_LISTED ENTRIES_
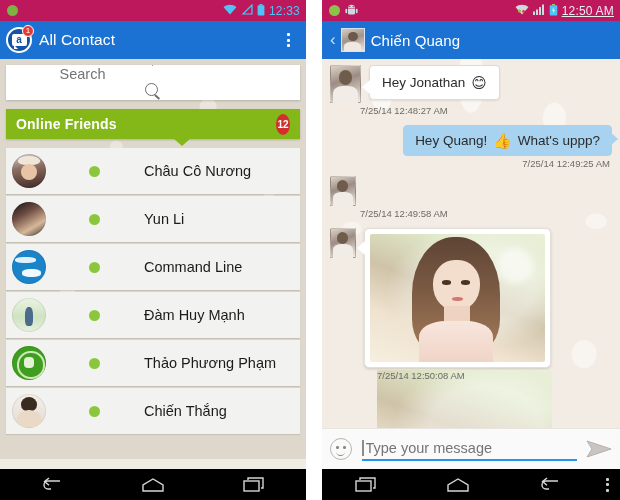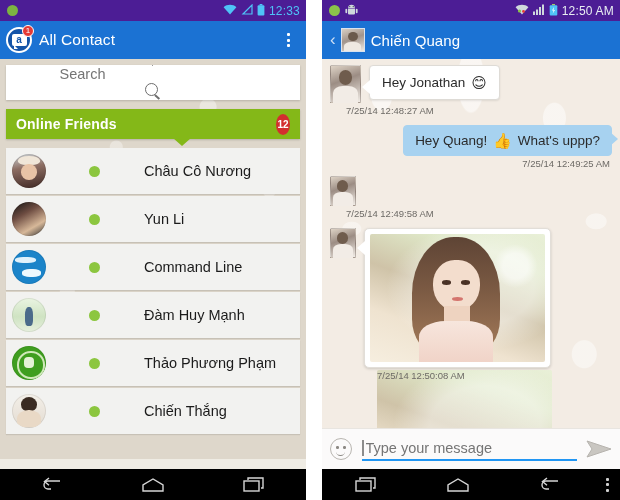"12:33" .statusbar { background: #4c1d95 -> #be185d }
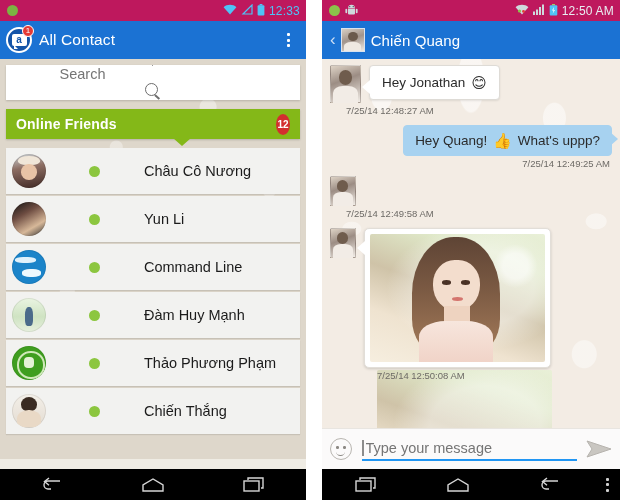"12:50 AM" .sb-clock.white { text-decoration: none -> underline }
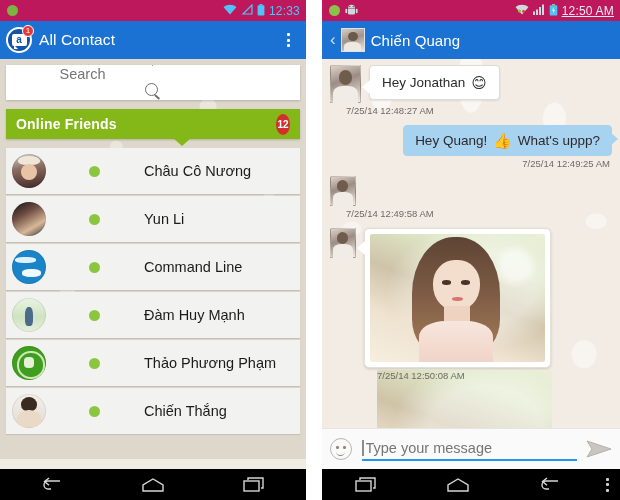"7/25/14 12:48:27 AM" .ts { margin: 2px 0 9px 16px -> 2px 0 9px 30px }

--

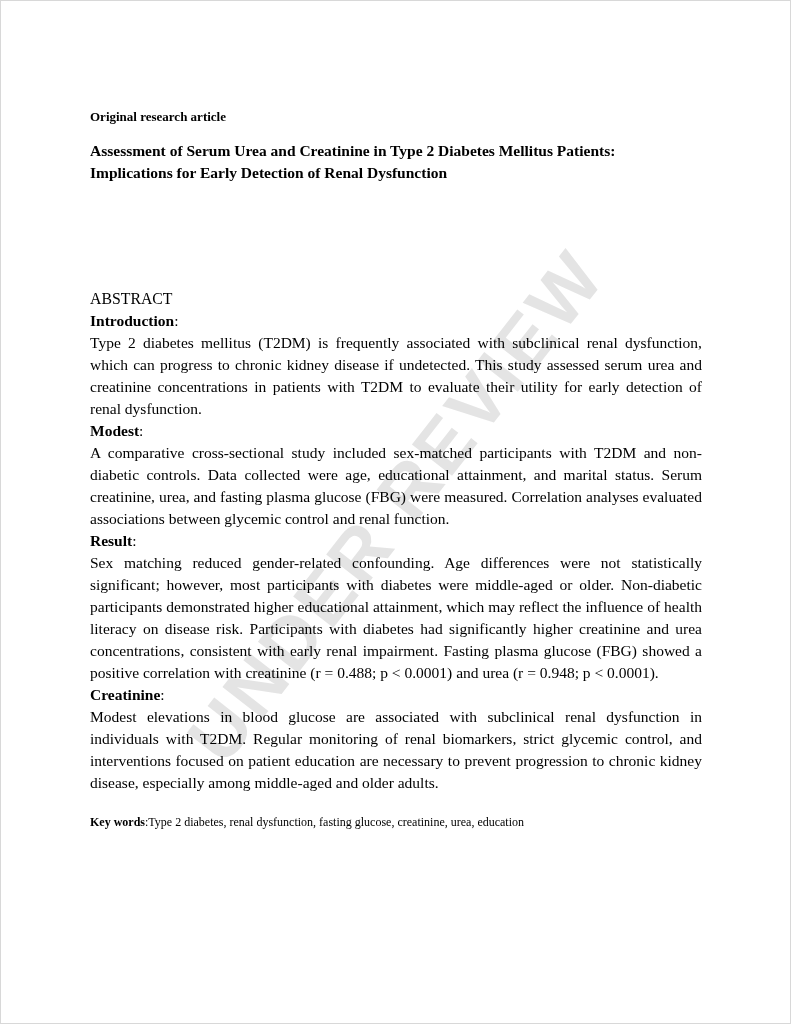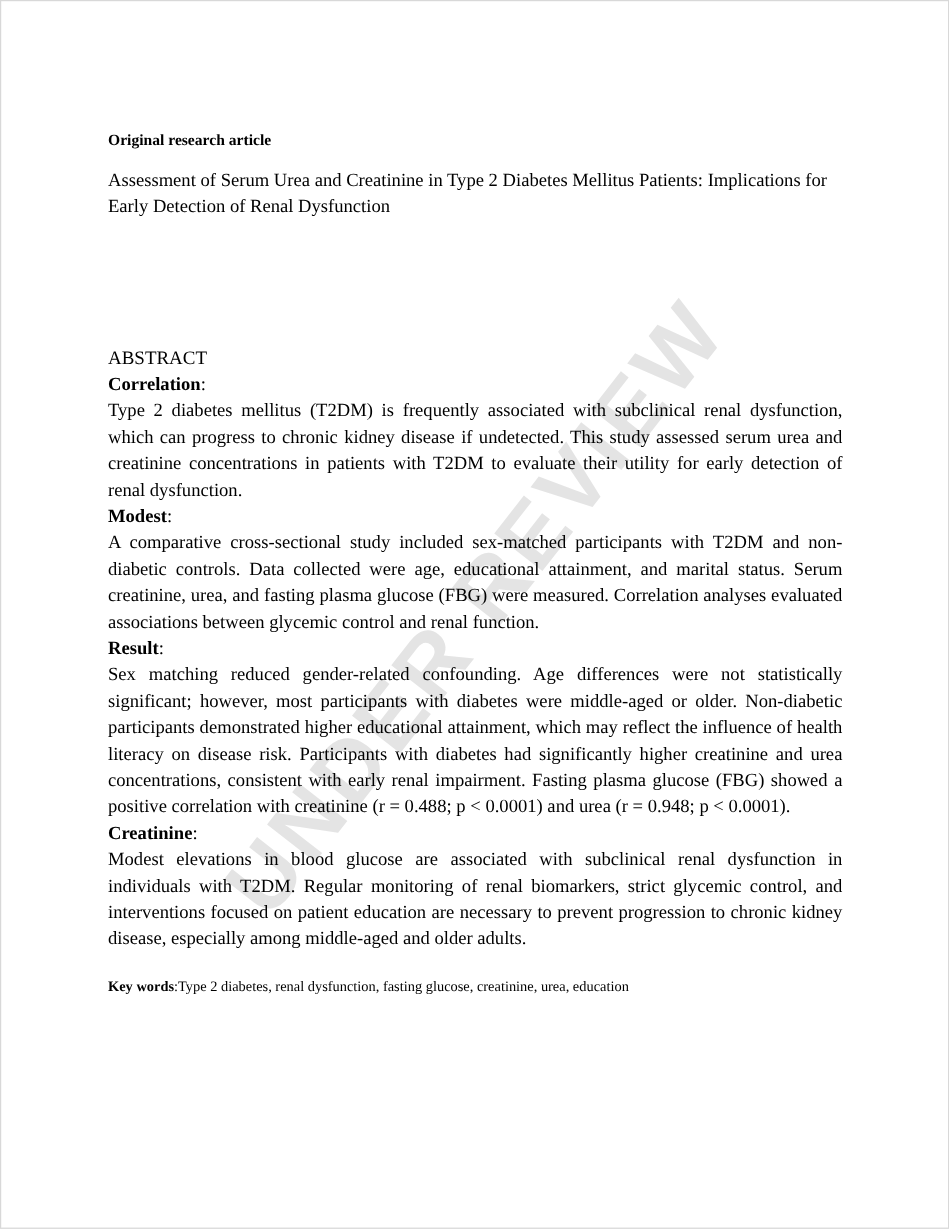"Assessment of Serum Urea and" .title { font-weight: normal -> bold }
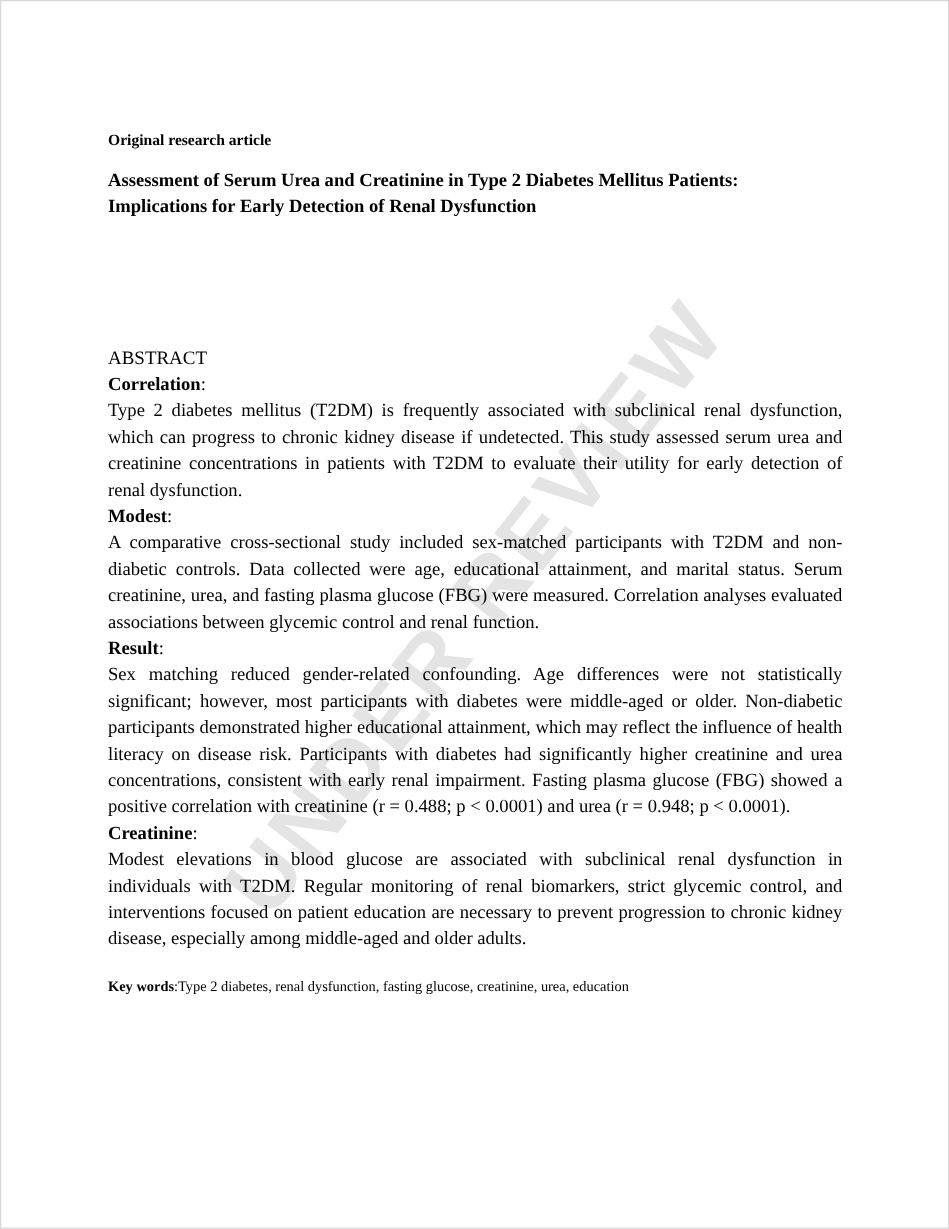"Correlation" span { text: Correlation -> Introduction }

_EXERCISE DIRECTIONS_
Look above and copy only the lines from the one holding "of Serum Urea" to the one holding "text: Correlation ->", both included, exactly, minus the pictures.

_WRITTEN SOLUTION_
"Assessment of Serum Urea and" .title { font-weight: normal -> bold }
"Correlation" span { text: Correlation -> Introduction }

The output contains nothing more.